Sunday, September 30, 2012

"What do have you against modern missions brother!?"

I was mission minded once.  I guess it is all up to definition of terms.  It all seems like a big machine now.  Good men are trapped in it.  They know it.  But who cares at this late hour in the game? It’s all about a having a good testimony now among the brethren.  Who cares if the games has changed? Right?

Missions in general has many flawed aspects to it from the modern perspective.  But one of the most flawed position in modern missionaries and fundamentalism is where men feel they have to have some similitude to men of other centuries.  Many do what they do today in missions because of “ol’ timers” like Hudson and Carey all though they aren’t actually doing anything like them.  It makes them feel justifiable in their own orthodoxy.   The world was largely different then it is today.  Many of these men did nothing like we do today.  I mean in some cases, not one single thing! And don’t give me your typical retort back saying “God is the same today yesterday and forever!”

The way God moved with men in the time of the 1700-1920’s was not so much a testament to the men, but to the movement of the Holy Spirt of God with the world! Those men were still men and we do not follow their examples or creeds.  We have our own authority. We have a book as they did, and many of those forefathers of flesh we love to revel in so much were off the on areas the same way we can be off on areas.
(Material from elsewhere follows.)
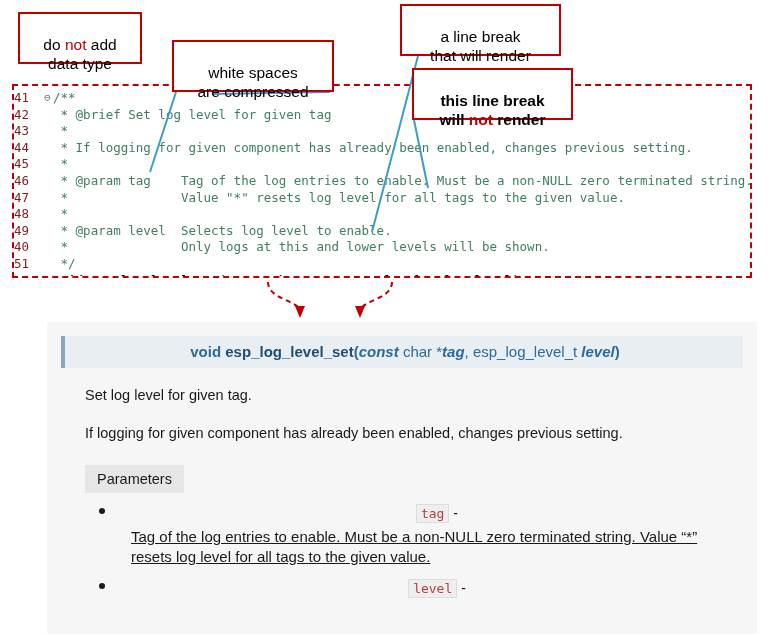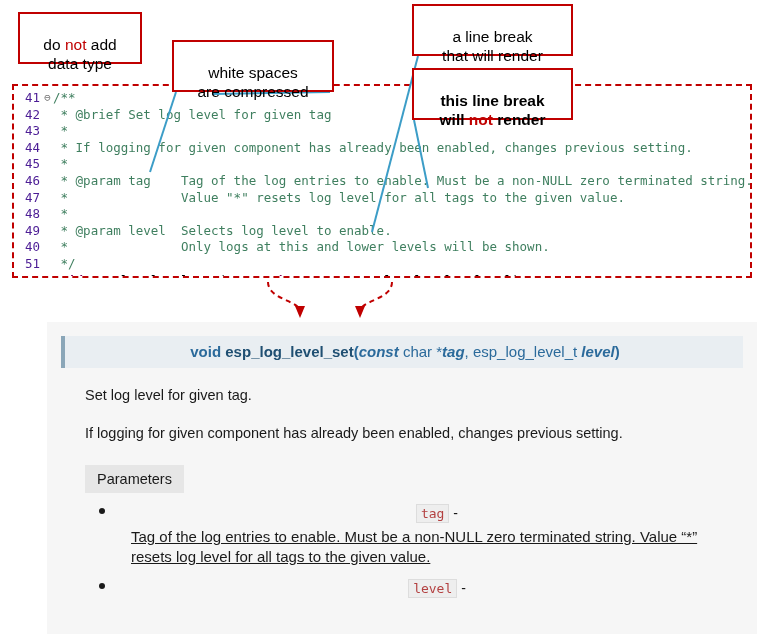"a line break" #callout-linebreak-render { left: 412px -> 400px }
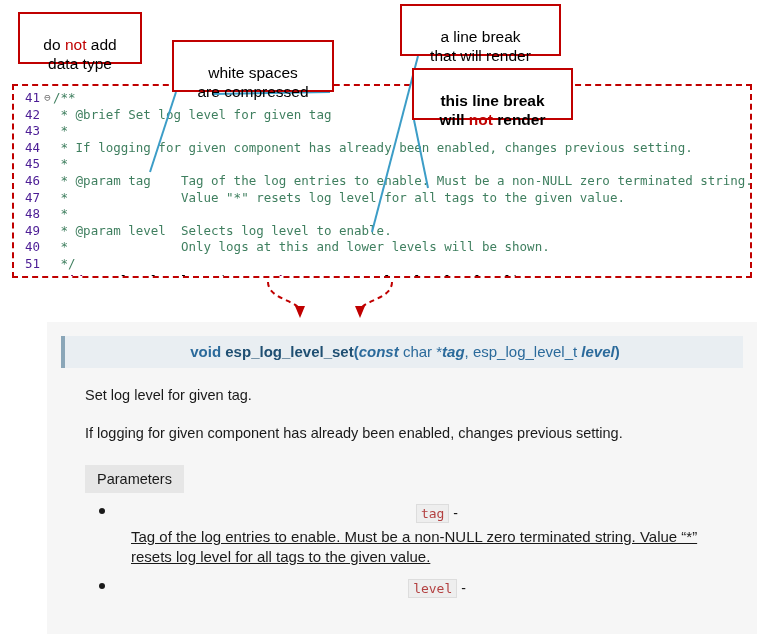"41" .gutter { color: #4c1d95 -> #7f1d1d; text-align: right -> none }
I am fully aware that Christian missions and missionaries for nearly 200 years have been the most redemptive force on the face of the earth.  But our overall attitude of going abroad, to far away lands often times has become a Westernized, over saturating, reforming, Kingdom building movement. Not a movement for the expressed purpose of winning souls to Christ and emphasizing growth for converts.  In this movement, our own American traditions travel with us to these far away lands, making real conversion much harder to convey to indigenous people.